SUPPLIED DATA START
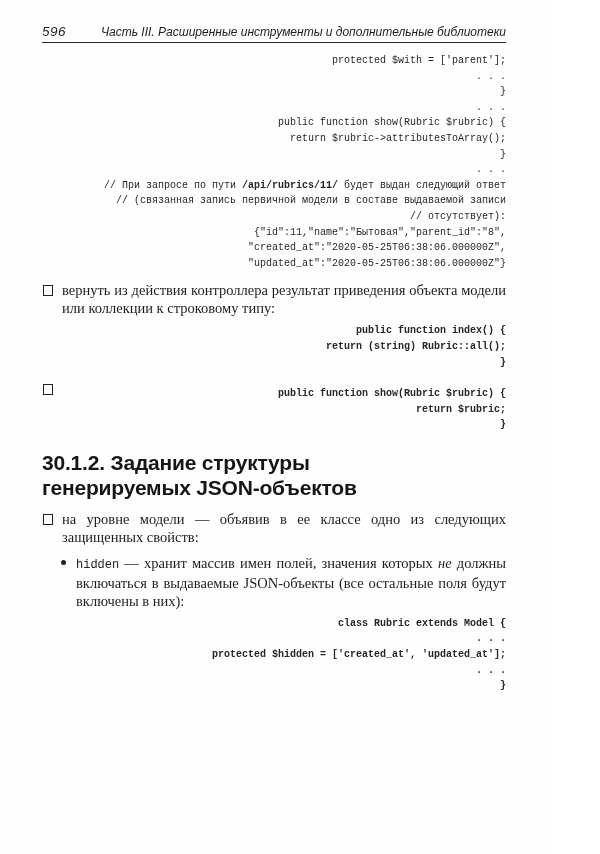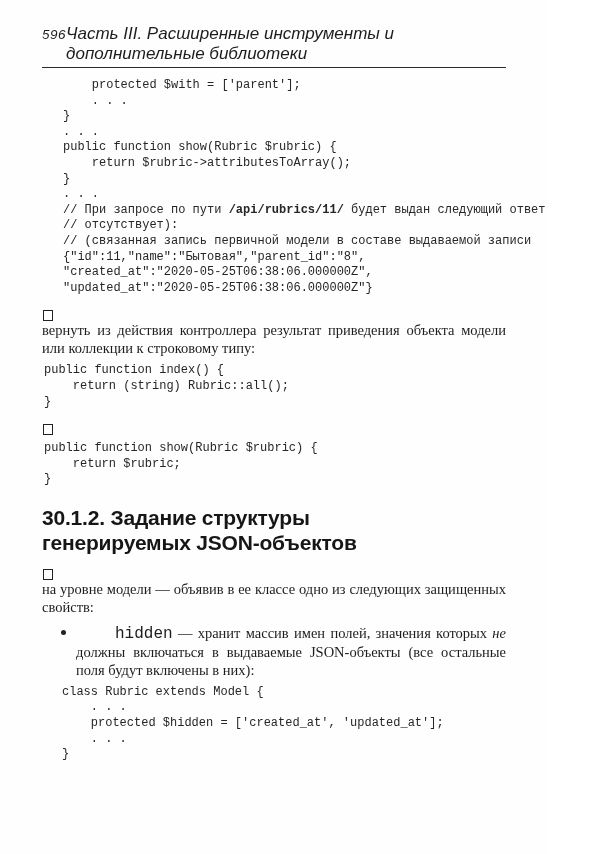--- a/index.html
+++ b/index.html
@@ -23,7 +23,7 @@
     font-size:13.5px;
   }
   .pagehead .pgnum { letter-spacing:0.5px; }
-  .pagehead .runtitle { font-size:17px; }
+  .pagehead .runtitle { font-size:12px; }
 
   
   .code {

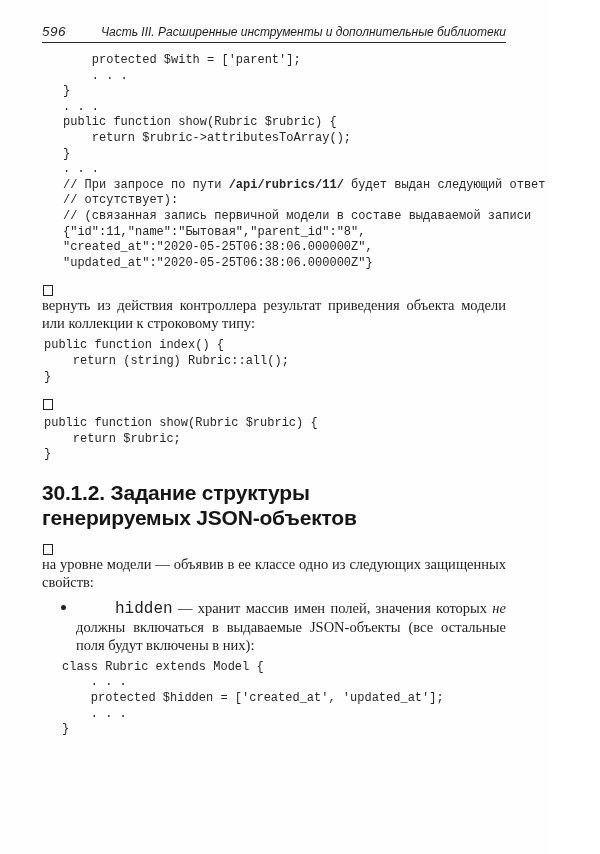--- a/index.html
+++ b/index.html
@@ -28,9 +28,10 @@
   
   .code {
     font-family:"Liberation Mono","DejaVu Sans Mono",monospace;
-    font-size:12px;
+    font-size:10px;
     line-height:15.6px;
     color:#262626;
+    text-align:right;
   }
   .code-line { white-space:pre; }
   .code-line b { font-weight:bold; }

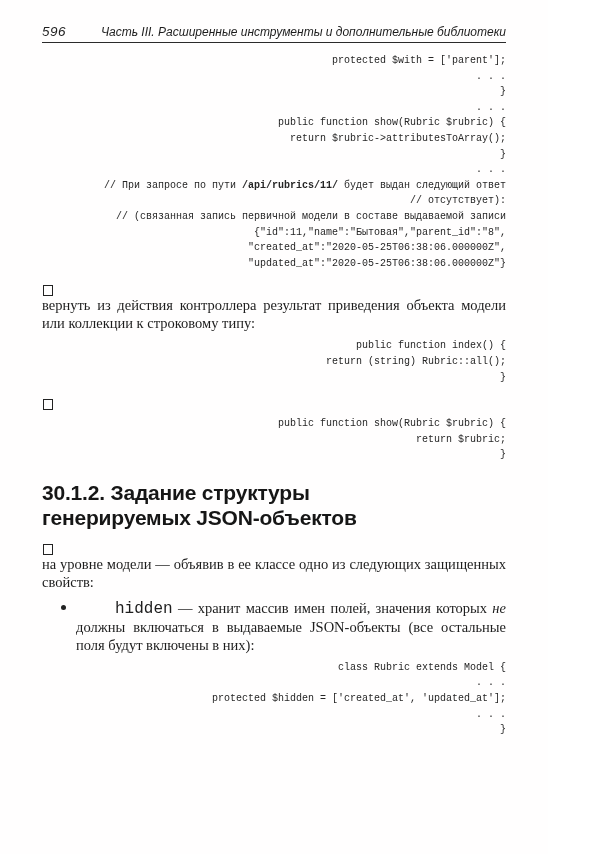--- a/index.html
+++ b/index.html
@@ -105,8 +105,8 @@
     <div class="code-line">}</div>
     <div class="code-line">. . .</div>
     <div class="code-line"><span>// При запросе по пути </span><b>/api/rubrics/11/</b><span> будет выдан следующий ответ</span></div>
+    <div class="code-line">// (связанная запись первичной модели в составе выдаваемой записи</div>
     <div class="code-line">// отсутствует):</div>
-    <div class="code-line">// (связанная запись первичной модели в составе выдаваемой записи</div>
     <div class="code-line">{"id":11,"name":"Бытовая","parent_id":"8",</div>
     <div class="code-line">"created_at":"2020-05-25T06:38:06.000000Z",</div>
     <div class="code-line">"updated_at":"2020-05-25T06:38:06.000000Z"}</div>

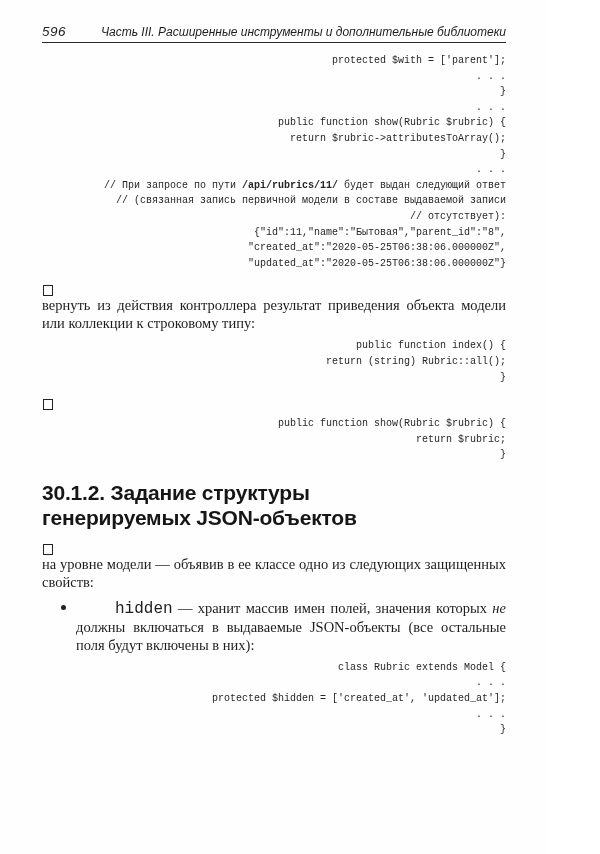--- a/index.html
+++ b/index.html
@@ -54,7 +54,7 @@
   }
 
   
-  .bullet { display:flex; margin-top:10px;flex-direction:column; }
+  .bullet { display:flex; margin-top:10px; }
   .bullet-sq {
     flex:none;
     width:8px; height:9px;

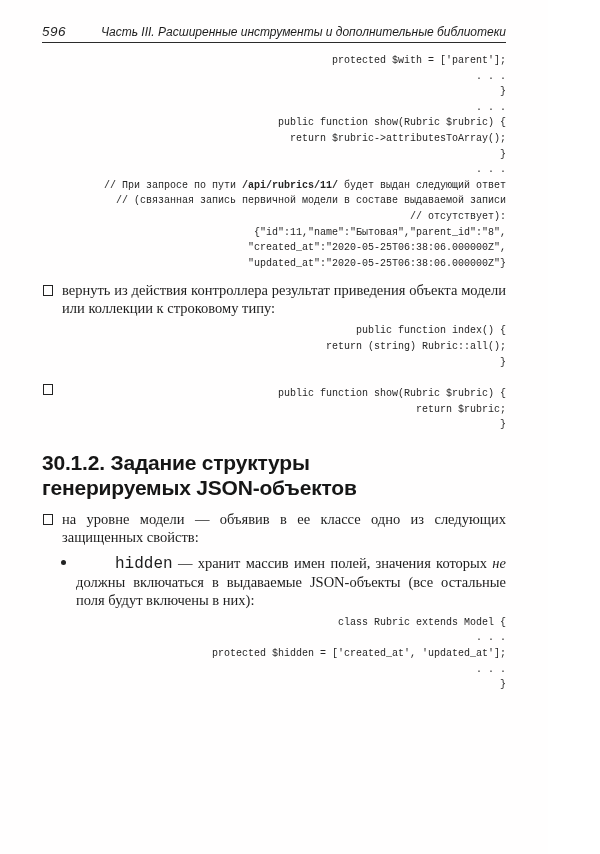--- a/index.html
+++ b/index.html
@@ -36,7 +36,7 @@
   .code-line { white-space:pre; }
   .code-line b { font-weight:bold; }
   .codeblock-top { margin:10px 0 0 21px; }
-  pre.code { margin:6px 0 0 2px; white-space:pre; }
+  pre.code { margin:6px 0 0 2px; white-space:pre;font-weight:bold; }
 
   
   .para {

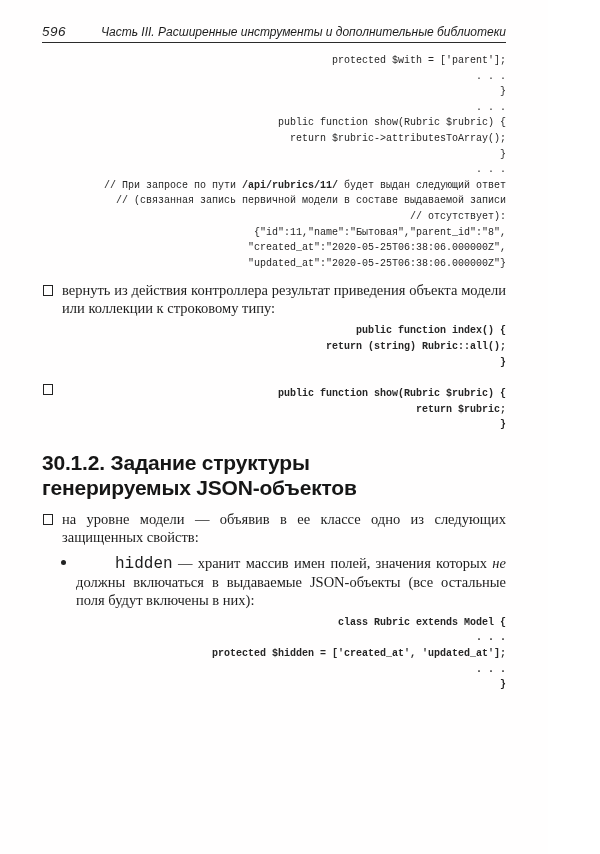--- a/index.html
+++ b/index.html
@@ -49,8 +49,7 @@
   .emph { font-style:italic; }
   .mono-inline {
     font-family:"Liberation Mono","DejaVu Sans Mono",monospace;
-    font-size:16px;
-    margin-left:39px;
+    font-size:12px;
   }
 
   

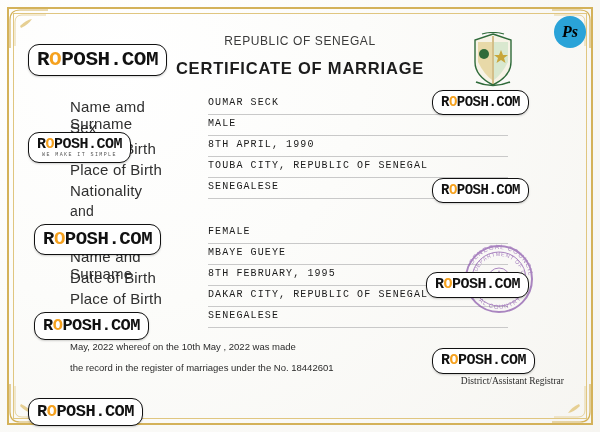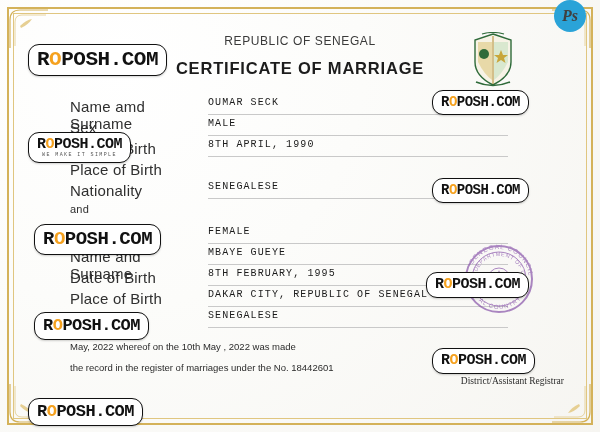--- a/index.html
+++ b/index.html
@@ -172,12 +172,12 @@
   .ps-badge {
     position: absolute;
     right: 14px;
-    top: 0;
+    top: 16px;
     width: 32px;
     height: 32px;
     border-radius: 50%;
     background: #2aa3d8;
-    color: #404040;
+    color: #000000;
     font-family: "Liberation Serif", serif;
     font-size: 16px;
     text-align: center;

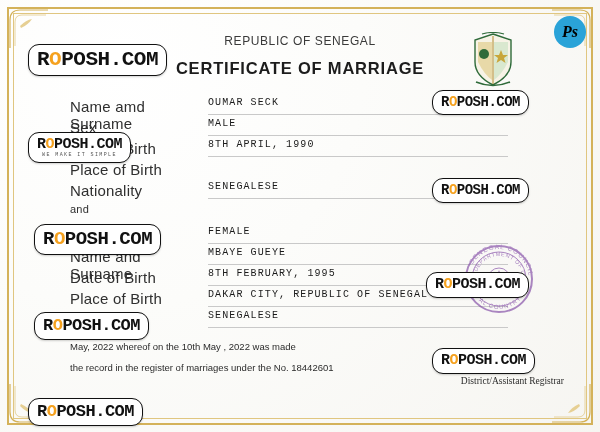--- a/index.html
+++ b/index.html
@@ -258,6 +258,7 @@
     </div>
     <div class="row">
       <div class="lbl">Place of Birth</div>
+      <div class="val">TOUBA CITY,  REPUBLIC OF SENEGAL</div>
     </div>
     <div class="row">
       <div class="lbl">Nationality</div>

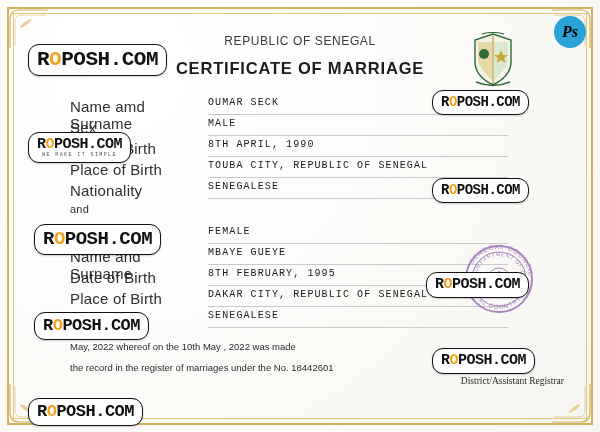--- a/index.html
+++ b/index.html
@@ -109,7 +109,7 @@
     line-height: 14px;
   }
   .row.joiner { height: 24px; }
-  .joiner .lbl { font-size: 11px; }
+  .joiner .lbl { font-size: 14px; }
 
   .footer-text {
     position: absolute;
SUPPLIED DATA END
The result should be an exact repetition of all the records. Drop the pictures.

--- a/index.html
+++ b/index.html
@@ -23,7 +23,7 @@
     font-size:13.5px;
   }
   .pagehead .pgnum { letter-spacing:0.5px; }
-  .pagehead .runtitle { font-size:17px; }
+  .pagehead .runtitle { font-size:12px; }
 
   
   .code {

--- a/index.html
+++ b/index.html
@@ -28,9 +28,10 @@
   
   .code {
     font-family:"Liberation Mono","DejaVu Sans Mono",monospace;
-    font-size:12px;
+    font-size:10px;
     line-height:15.6px;
     color:#262626;
+    text-align:right;
   }
   .code-line { white-space:pre; }
   .code-line b { font-weight:bold; }

--- a/index.html
+++ b/index.html
@@ -105,8 +105,8 @@
     <div class="code-line">}</div>
     <div class="code-line">. . .</div>
     <div class="code-line"><span>// При запросе по пути </span><b>/api/rubrics/11/</b><span> будет выдан следующий ответ</span></div>
+    <div class="code-line">// (связанная запись первичной модели в составе выдаваемой записи</div>
     <div class="code-line">// отсутствует):</div>
-    <div class="code-line">// (связанная запись первичной модели в составе выдаваемой записи</div>
     <div class="code-line">{"id":11,"name":"Бытовая","parent_id":"8",</div>
     <div class="code-line">"created_at":"2020-05-25T06:38:06.000000Z",</div>
     <div class="code-line">"updated_at":"2020-05-25T06:38:06.000000Z"}</div>

--- a/index.html
+++ b/index.html
@@ -54,7 +54,7 @@
   }
 
   
-  .bullet { display:flex; margin-top:10px;flex-direction:column; }
+  .bullet { display:flex; margin-top:10px; }
   .bullet-sq {
     flex:none;
     width:8px; height:9px;

--- a/index.html
+++ b/index.html
@@ -36,7 +36,7 @@
   .code-line { white-space:pre; }
   .code-line b { font-weight:bold; }
   .codeblock-top { margin:10px 0 0 21px; }
-  pre.code { margin:6px 0 0 2px; white-space:pre; }
+  pre.code { margin:6px 0 0 2px; white-space:pre;font-weight:bold; }
 
   
   .para {

--- a/index.html
+++ b/index.html
@@ -49,8 +49,7 @@
   .emph { font-style:italic; }
   .mono-inline {
     font-family:"Liberation Mono","DejaVu Sans Mono",monospace;
-    font-size:16px;
-    margin-left:39px;
+    font-size:12px;
   }
 
   

--- a/index.html
+++ b/index.html
@@ -172,12 +172,12 @@
   .ps-badge {
     position: absolute;
     right: 14px;
-    top: 0;
+    top: 16px;
     width: 32px;
     height: 32px;
     border-radius: 50%;
     background: #2aa3d8;
-    color: #404040;
+    color: #000000;
     font-family: "Liberation Serif", serif;
     font-size: 16px;
     text-align: center;

--- a/index.html
+++ b/index.html
@@ -258,6 +258,7 @@
     </div>
     <div class="row">
       <div class="lbl">Place of Birth</div>
+      <div class="val">TOUBA CITY,  REPUBLIC OF SENEGAL</div>
     </div>
     <div class="row">
       <div class="lbl">Nationality</div>

--- a/index.html
+++ b/index.html
@@ -109,7 +109,7 @@
     line-height: 14px;
   }
   .row.joiner { height: 24px; }
-  .joiner .lbl { font-size: 11px; }
+  .joiner .lbl { font-size: 14px; }
 
   .footer-text {
     position: absolute;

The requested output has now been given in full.